Истинно или нет мое объяснение, но я все-таки начертал на этой странице в назидание нашему и будущим векам, что легенда о болтливости женщин сочинена мужчинами; в любви, по крайней мере, женщины немы как могила. И если они и выдают себя, то разве только случайным промахом или волнением, тем, что не всегда могут вынести намеки и косые взгляды, либо по причине, суть которой так образно сформулировала одна знатная и мудрая женщина — королева Наваррская.
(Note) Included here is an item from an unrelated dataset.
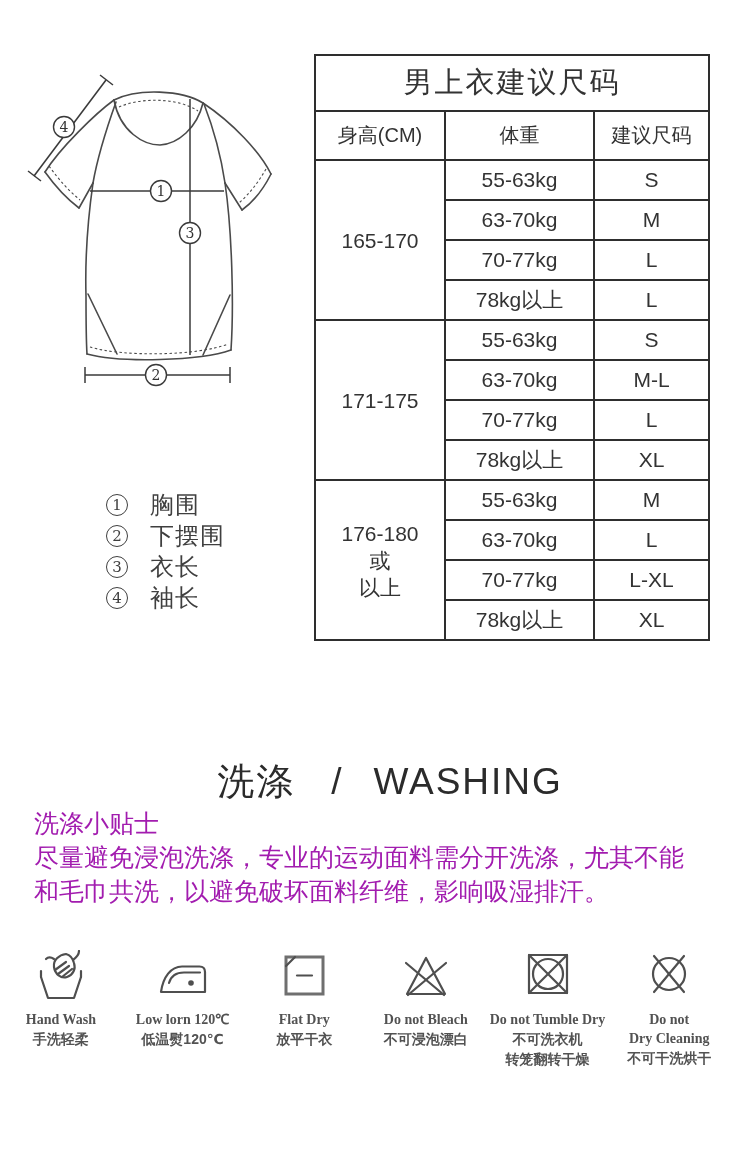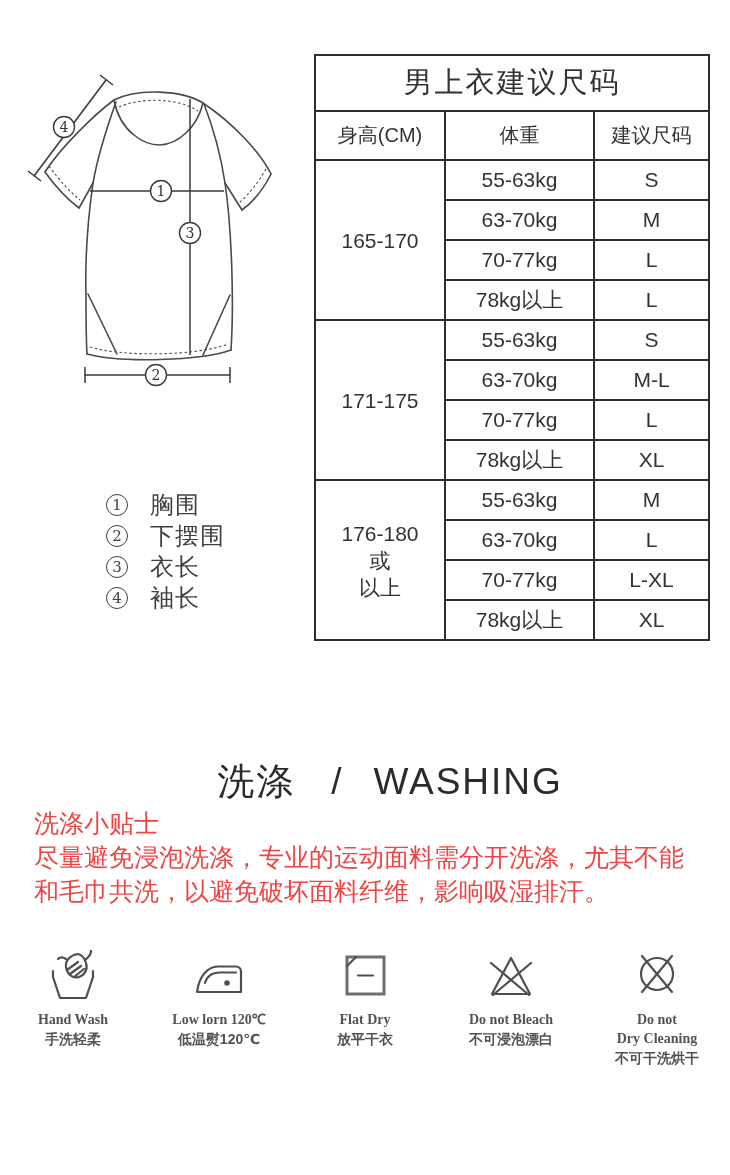"洗涤小贴士" .tips { color: #ef4444 -> #a21caf }
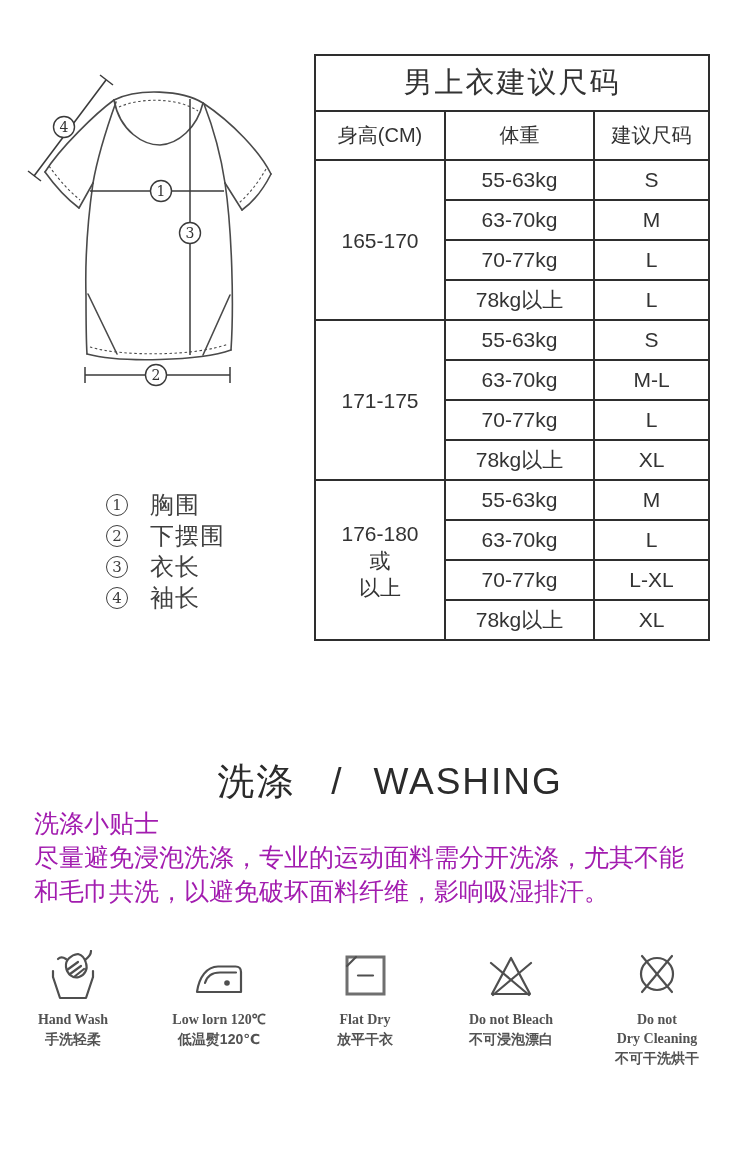"Do not Tumble Dry" div.care-item { html: none -> <div> <svg> <rect></rect> <circle></circle> <path></path> <path></path> </svg> <div>Do not Tumble Dry</div> <div>不可洗衣机 转笼翻转干燥</div> </div> }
Своим изречением: «Самая ученая собака нет-нет да и брехнет» — она хотела сказать, что всякая тайная любовная история рано или поздно становится явной.
Глава CXXXII
НЕ ИЗ ЧИСЛА СЕРЬЕЗНЫХ
Цитируя изречение королевы Наваррской, я вдруг вспомнил, что у нас в народе, когда видят чью-то надутую физиономию, обычно говорят: «Ну, не иначе как у него сучку увели»,— намекая на то, что его бросила любовница. Однако эта глава вышла просто до неприличия легкомысленной.
Глава СХXXIII
ПРИНЦИП ГЕЛЬВЕЦИЯ[66]
Мы остановились на том, как мой приятель, морской офицер, выудил у меня признание насчет моих отношений с Виржилией. Здесь я несколько видоизменяю принцип Гельвеция или, лучше сказать, разъясняю его. В моих интересах было молчать, ибо, подтверждая подозрения относительно этой старой связи, я рисковал навлечь на себя запоздалый гнев, дать повод для скандала и уж по меньшей мере приобрести репутацию болтуна. Таков был мой личный интерес, и если следовать принципу Гельвеция формально, то я должен был поступить именно так. Но я уж объяснил причину мужской несдержанности: в интересах своей безопасности я должен был молчать, но во мне проснулся другой, более близкий и непосредственный интерес — интерес тщеславия. Первый диктовался рассудком, требовал предварительного логического умозаключения; второй был стихийным, инстинктивным, он исходил из глубин моего существа. Победа осталась за вторым; его воздействие оказалось более быстрым и могущественным. Отсюда вывод: принцип Гельвеция действителен и в моем случае, с той лишь разницей, что интерес здесь был не лежащим на поверхности, а скрытым.
Глава CXXXIV
ПЯТЬДЕСЯТ ЛЕТ
Я вам еще не сказал, но сейчас скажу: мне уже стукнуло пятьдесят, когда Виржилия спускалась по лестнице, а морской офицер трогал меня за плечо. И было так, как будто это моя жизнь спускалась вниз по лестнице, или, по крайней мере, ее лучшая часть, наполненная радостями, волнениями, страхами и омрачаемая также вынужденным притворством и ревностью,— и все же лучшая, если придерживаться обычной, житейской точки зрения. Если же, однако, подойти к этому с более возвышенных позиций, то лучшей должна была стать для меня как раз та часть, которую мне еще предстояло прожить, о чем я буду иметь честь побеседовать с вами на немногих оставшихся страницах моей книги.